### [Task objective]
Scan the records below and report how many lines contain the word "italic", giving the number by itself.
-- Opening Marker --
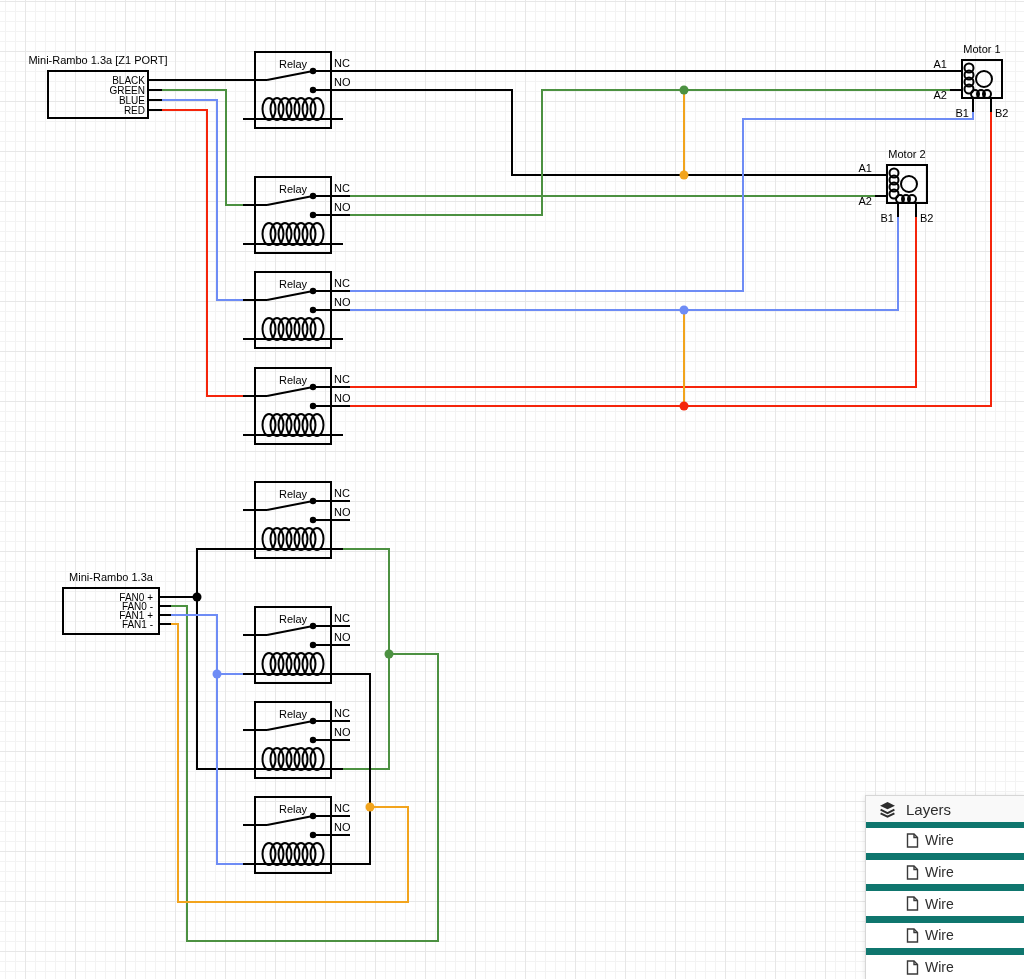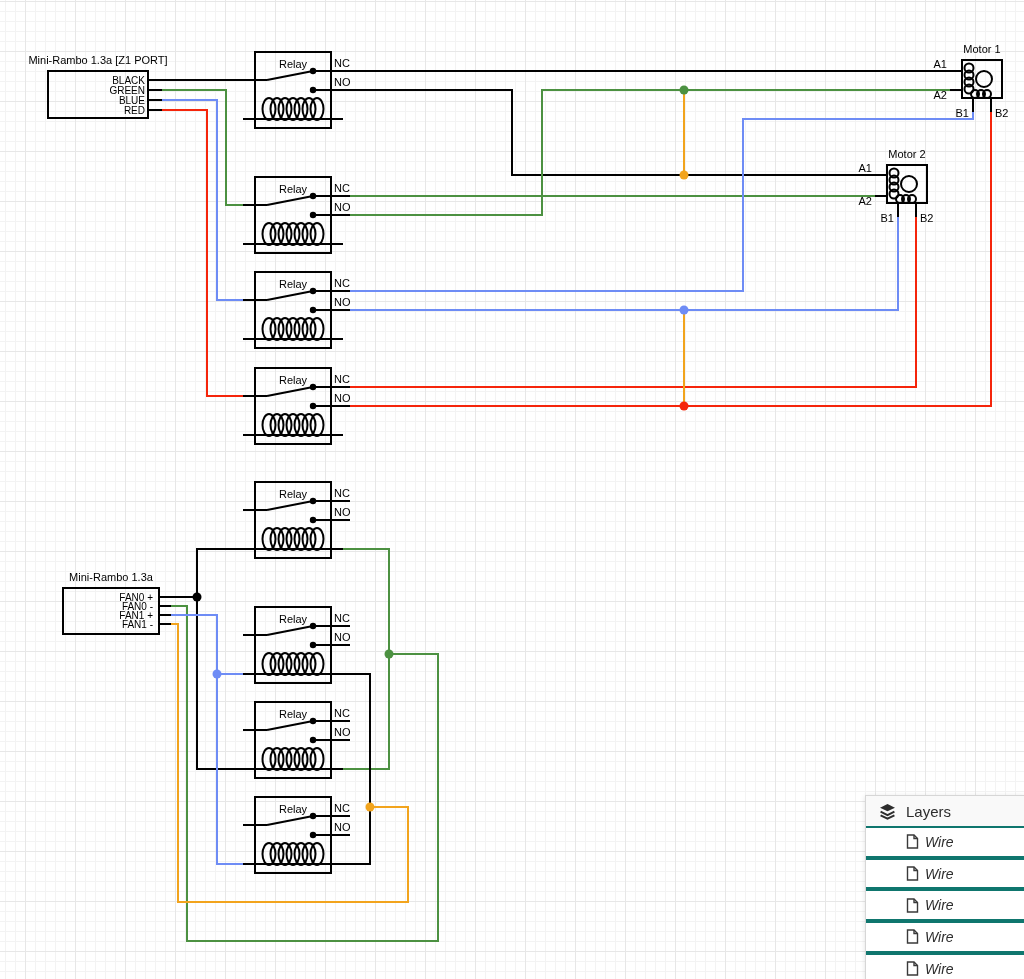--- a/index.html
+++ b/index.html
@@ -26,7 +26,7 @@
   }
   .layers-header{
     height:32px;display:flex;align-items:center;
-    background:#f9f9f9;border-bottom:2px solid #0f766e;
+    background:#f9f9f9;border-bottom:6px solid #0f766e;
     padding-left:13px;box-sizing:border-box;cursor:default;
   }
   .layers-title{font-size:15px;color:#2d2d2d;margin-left:10px;}

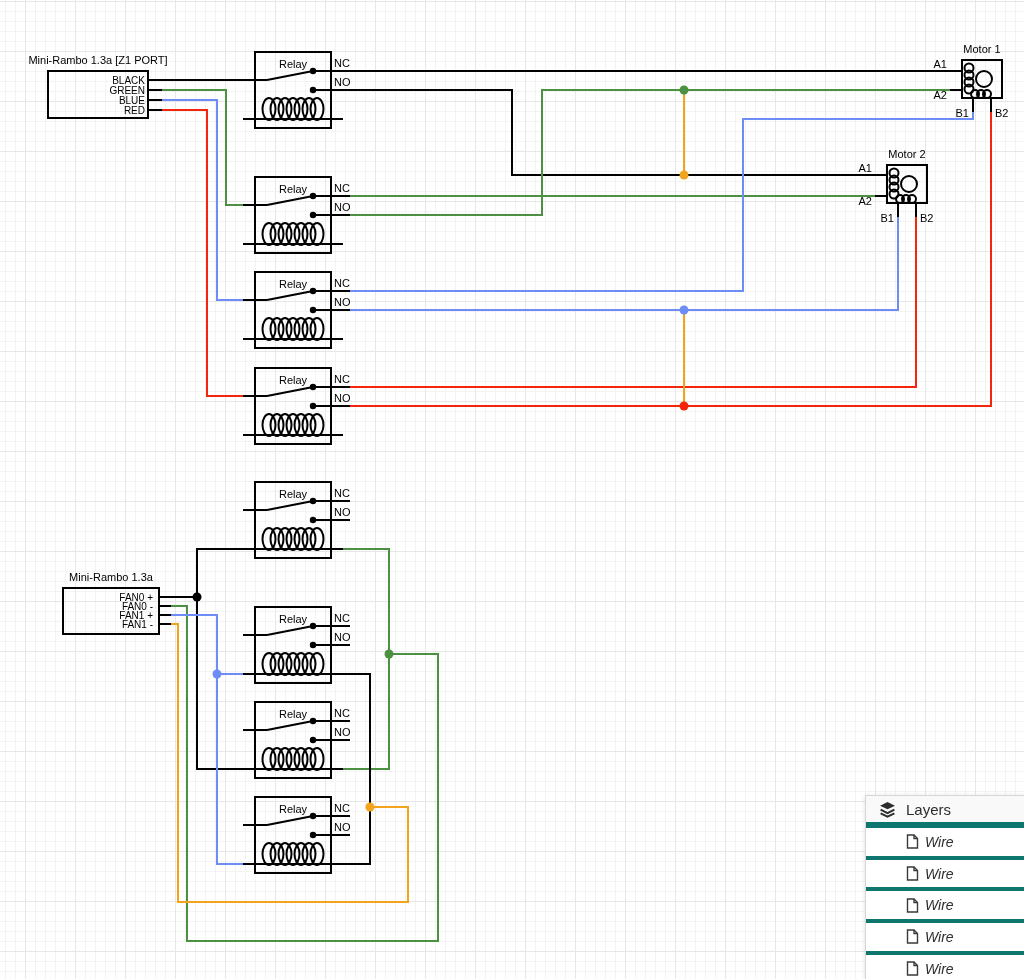--- a/index.html
+++ b/index.html
@@ -32,8 +32,8 @@
   .layers-title{font-size:15px;color:#2d2d2d;margin-left:10px;}
   .layer-row{
     height:31.7px;display:flex;align-items:center;
-    border-bottom:4px solid #0f766e;background:#fff;
-    padding-left:40px;box-sizing:border-box;cursor:pointer;font-style:italic;
+    border-bottom:7px solid #0f766e;background:#fff;
+    padding-left:40px;box-sizing:border-box;cursor:pointer;
   }
   .layer-row span{font-size:14px;color:#2d2d2d;margin-left:6px;}
 </style>

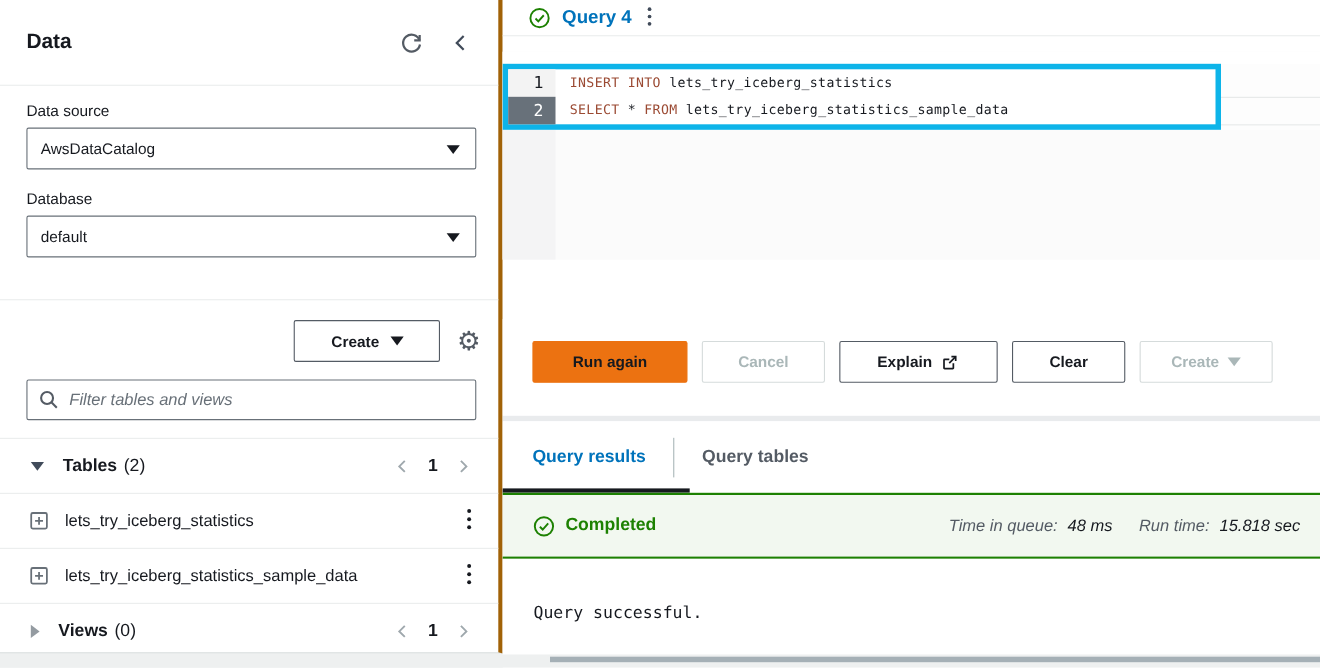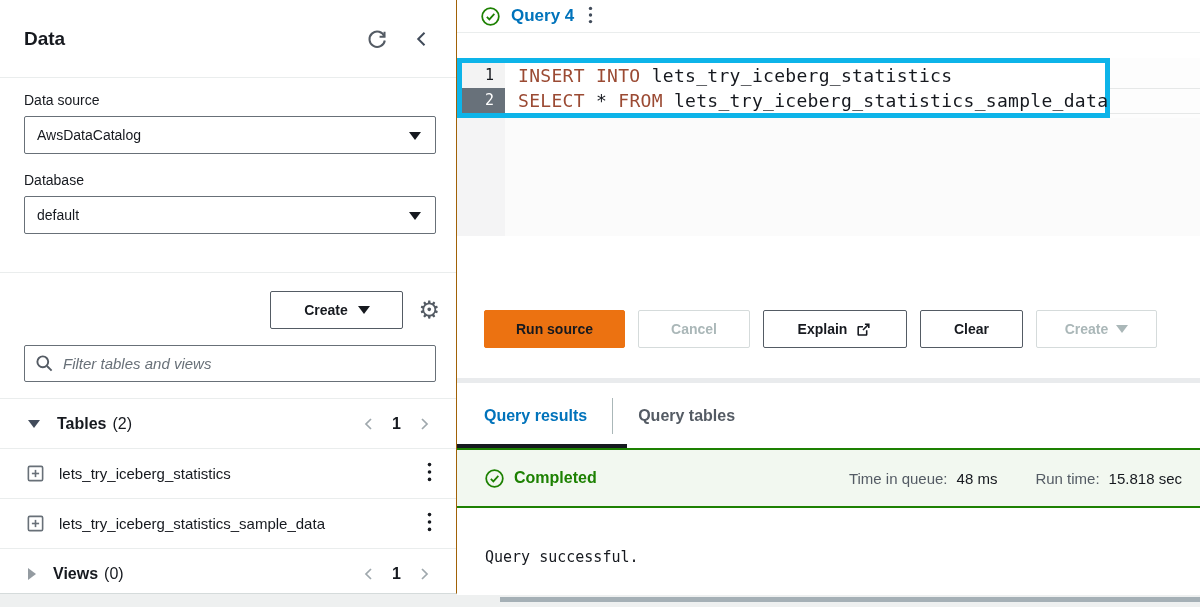--- a/index.html
+++ b/index.html
@@ -9,7 +9,7 @@
 
   
   .sidebar { position:absolute; left:0; top:0; width:457px; height:594px; background:#fff;
-             border-right:1px solid #a16207; border-bottom:1px solid #d5dbdb; }
+             border-right:4px solid #a16207; border-bottom:1px solid #d5dbdb; }
   .sb-header { height:78px; display:flex; align-items:center; padding:0 24px;
                border-bottom:1px solid #eaeded; }
   .sb-title { font-size:19px; font-weight:700; }

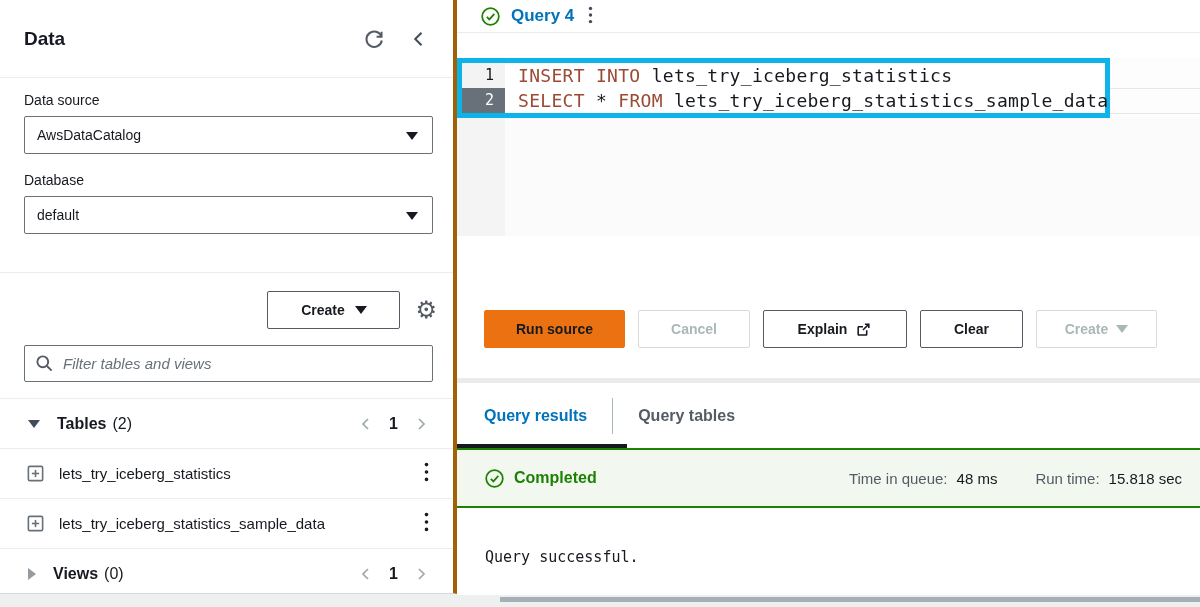--- a/index.html
+++ b/index.html
@@ -79,7 +79,7 @@
         color:#16191f; background:#f3f3f3; }
   .ln-active { background:#68717a; color:#fff; }
   .code { padding-left:13px; white-space:pre; font-family:"DejaVu Sans Mono", monospace;
-          font-size:18px; line-height:25px; letter-spacing:0.3px; color:#16191f; }
+          font-size:12px; line-height:25px; letter-spacing:0.3px; color:#16191f; }
   .kw { color:#9b4a33; }
 
   .status-bar { position:absolute; left:0; top:236px; right:0; height:54px; background:#f2f3f3;

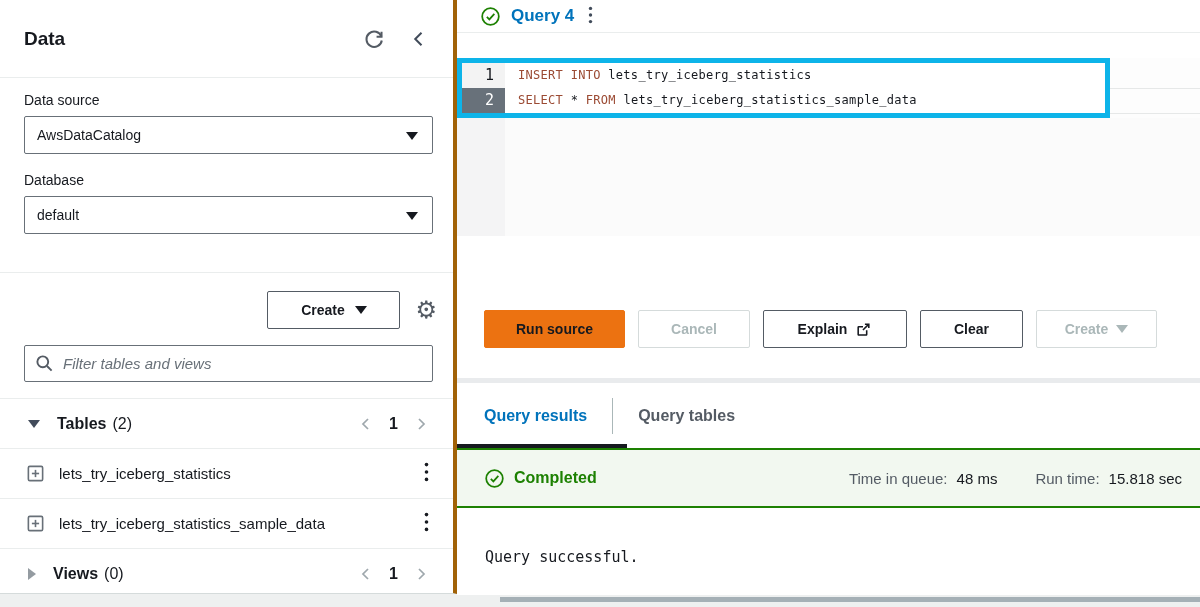--- a/index.html
+++ b/index.html
@@ -279,7 +279,7 @@
 
 
     <div class="btn-row">
-      <button class="btn btn-primary">Run source</button>
+      <button class="btn btn-primary">Run again</button>
       <button class="btn btn-disabled btn-cancel" disabled="">Cancel</button>
       <button class="btn btn-normal btn-explain">
         <span>Explain</span>

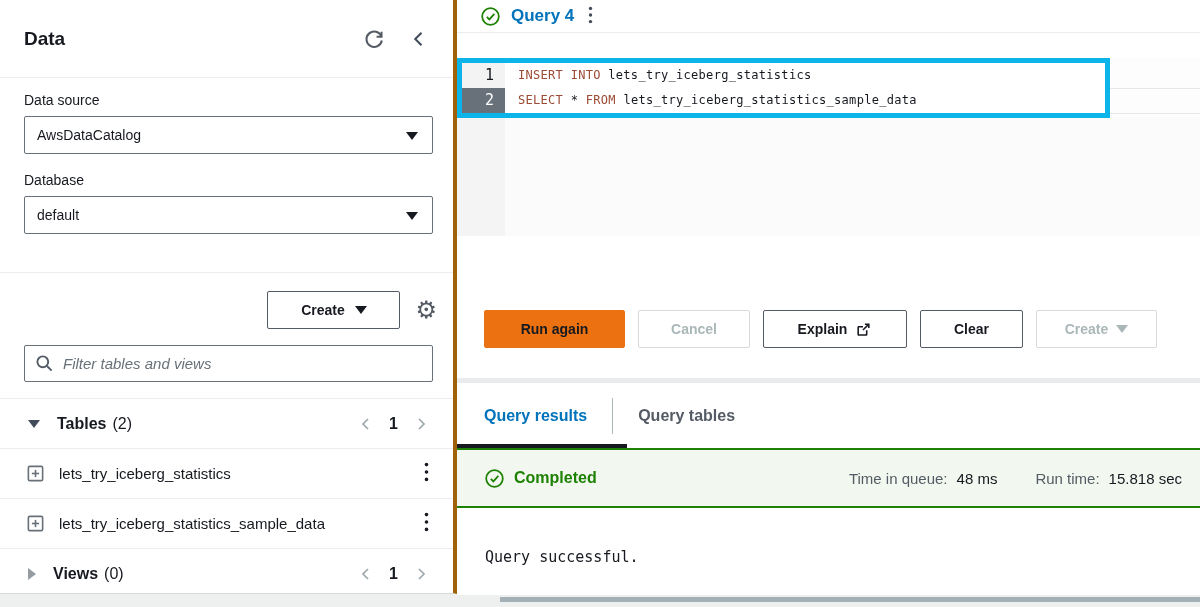--- a/index.html
+++ b/index.html
@@ -112,7 +112,7 @@
                    border-top:2px solid #1d8102; border-bottom:2px solid #1d8102;
                    display:flex; align-items:center; padding:0 18px 0 27px; }
   .completed-label { margin-left:9px; font-size:16px; font-weight:700; color:#1d8102; }
-  .stats-group { margin-left:auto; display:flex; align-items:center; gap:38px; }
+  .stats-group { margin-left:auto; display:flex; align-items:center; gap:24px;font-style:italic; }
   .stat-pair { display:flex; align-items:center; gap:9px; font-size:15px; }
   .stat-label { color:#545b64; }
   .stat-value { color:#16191f; }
-- Closing Marker --
### [Answer area]
2